**Goal of the exercise**.
Stop at the line that contains "of July 2019.". Until then, set down each line of the records exactly, beginning with the first, and skip pictures.
*** Dataset content Section Begins ***
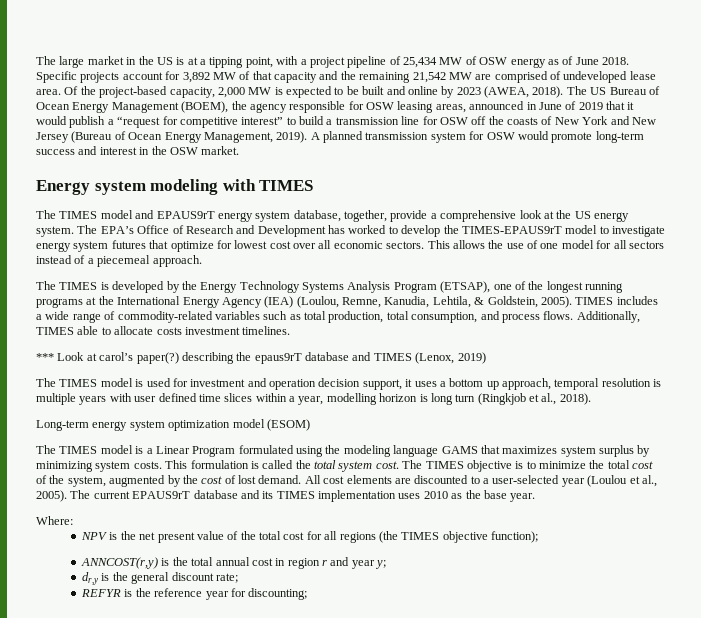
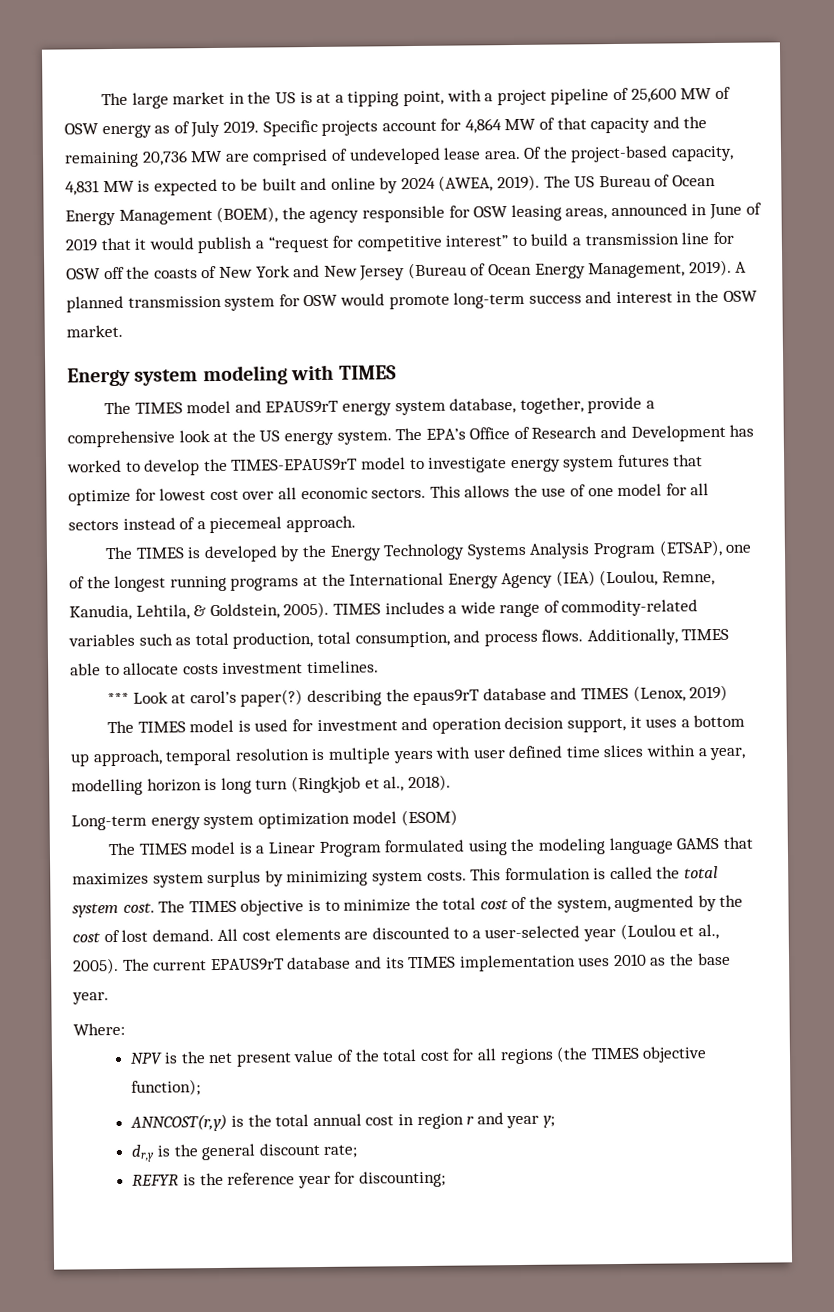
- The large market in the US is at a tipping point, with a project pipeline of 25,434 MW of OSW energy as of June 2018.
+ The large market in the US is at a tipping point, with a project pipeline of 25,600 MW of OSW energy as of July 2019.
- Specific projects account for 3,892 MW of that capacity and the remaining 21,542 MW are comprised of undeveloped lease area.
+ Specific projects account for 4,864 MW of that capacity and the remaining 20,736 MW are comprised of undeveloped lease area.
- Of the project-based capacity, 2,000 MW is expected to be built and online by 2023 (AWEA, 2018).
+ Of the project-based capacity, 4,831 MW is expected to be built and online by 2024 (AWEA, 2019).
*** Dataset content Section Ends ***
**Answer to this exercise**.
- The large market in the US is at a tipping point, with a project pipeline of 25,434 MW of OSW energy as of June 2018.
+ The large market in the US is at a tipping point, with a project pipeline of 25,600 MW of OSW energy as of July 2019.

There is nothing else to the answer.